Salieron a cubierta y le fue enseñando la variedad de maderas de que se componía. Allí, desparramados por aquella formidable mole y máquina del viento, se habían empleado más de tres mil árboles.

Mostraba el carpintero un conocimiento tan pormenorizado de su oficio que Sebastián se atrevió a tantearle sobre la expedición científica que llevaban a bordo.

—No sé qué decirle, señor —le confesó Hermógenes rascándose la barba—. Ellos dicen que acuden en ayuda de una comisión anterior que está en el Perú desde hace dos años, para herborizar y conocer mejor el cultivo de algunas plantas. Y que llevan ahora un encargo del secretario de Marina para hacerse con un pino muy bueno para mástiles.

—¿Y usted lo cree?

—Los mástiles son la parte más costosa de un barco. Deben soportar el peso del velamen, que aumenta cuando llueve y está mojado. Han de resistir el tirón del viento y las tempestades más violentas. Sin un buen mástil, un barco no es nada. Los mejores vienen de Rusia y Polonia, y eso los encarece aún más. De modo que sería una gran noticia poderlos obtener en el Perú.

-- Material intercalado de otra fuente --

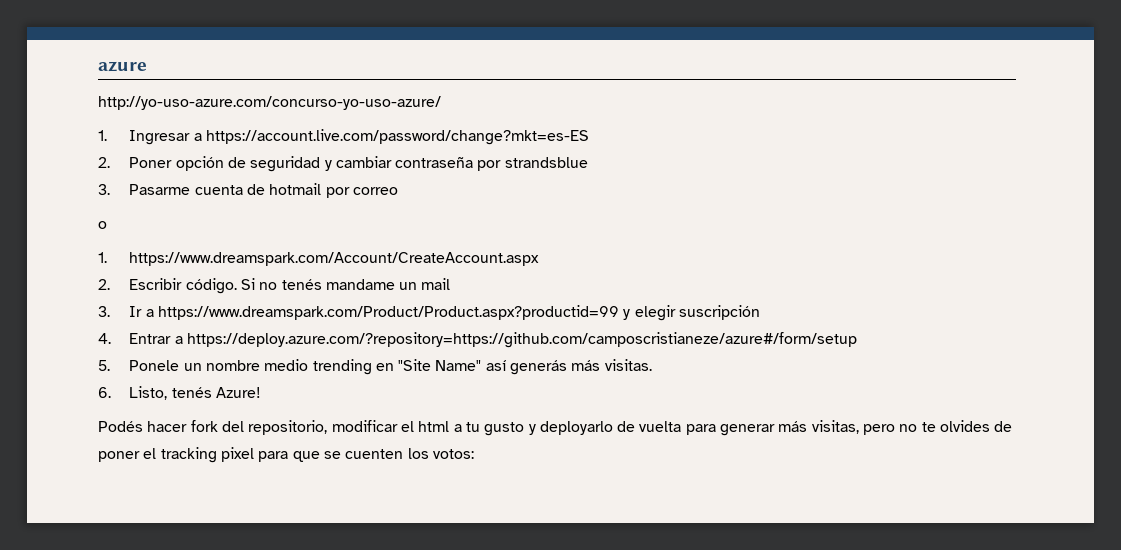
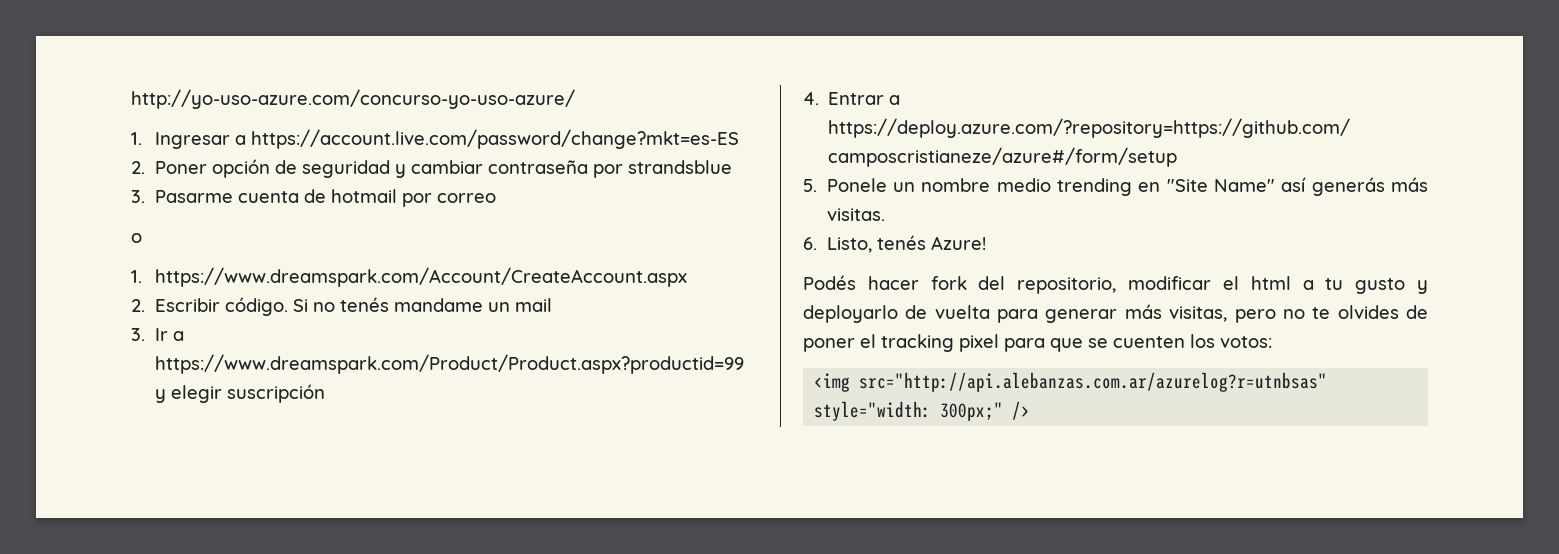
[98,61,147,72] azure // -> (131, 99) none
(474, 454) none -> [814,372,1328,392] [814,401,1031,421] // <img src="http://api.alebanzas.com.ar/azurelog?r=utnbsas" style="width: 300px;" />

—¿Conoce a toda la gente que va en esa expedición de Montilla?

—A algunos. Cada cual viene de su lugar y doctrina.

—Y ésos que conoce, ¿son carpinteros?

—Sólo dos de ellos. Los demás ni siquiera entienden las palabras más comunes con que se nombra la tablazón. Tampoco saben darme las señas de muchos carpinteros de ribera que conozco.

—Bueno, quizá no lleven en la profesión tantos años como usted.

—Deberían sonarles sus nombres, porque la matrícula del personal de mar se actualiza a menudo, pata que se sepa quiénes están activos o retirados. También deberían conocer el censo de árboles de la bahía de Cádiz.

—O sea, que usted no se fiaría de ellos, ni de otros que van en este barco de tapadillo…

Trataba así Sebastián de llevar la conversación hasta el punto que le interesaba. Y aún hizo varios amagos para que Hermógenes le hablara de las modificaciones que había introducido en el camarote de estribor previsto para uno de los capellanes, donde temía que fuese el pasajero oculto. Sin embargo, el carpintero no entró al trapo, limitándose a responderle:

—Yo sólo le digo, señor, que de esos cincuenta expedicionarios, la mayor parte no son lo que dicen ser. Y si yo estuviera en su lugar, tomaría mis precauciones. ¿Conoce el nudo de saco?

—No. ¿Qué es, un truco?

—Sirve para saber si se puede confiar en los vecinos que duermen junto a uno.

Uniendo la acción a la palabra, tomó una bolsa que allí había y le enseñó a hacerlo.

—Como tantos otros, es muy sencillo una vez que se conoce. En apariencia se trata de un nudo llano, y quien abre la bolsa vuelve a cerrarla con esa variedad, sin advertir la diferencia con el que le acabo de enseñar. De ese modo, si usted la cierra con un nudo de saco y lo que se encuentra es un nudo llano, es que alguien ha estado rebuscando en sus cosas.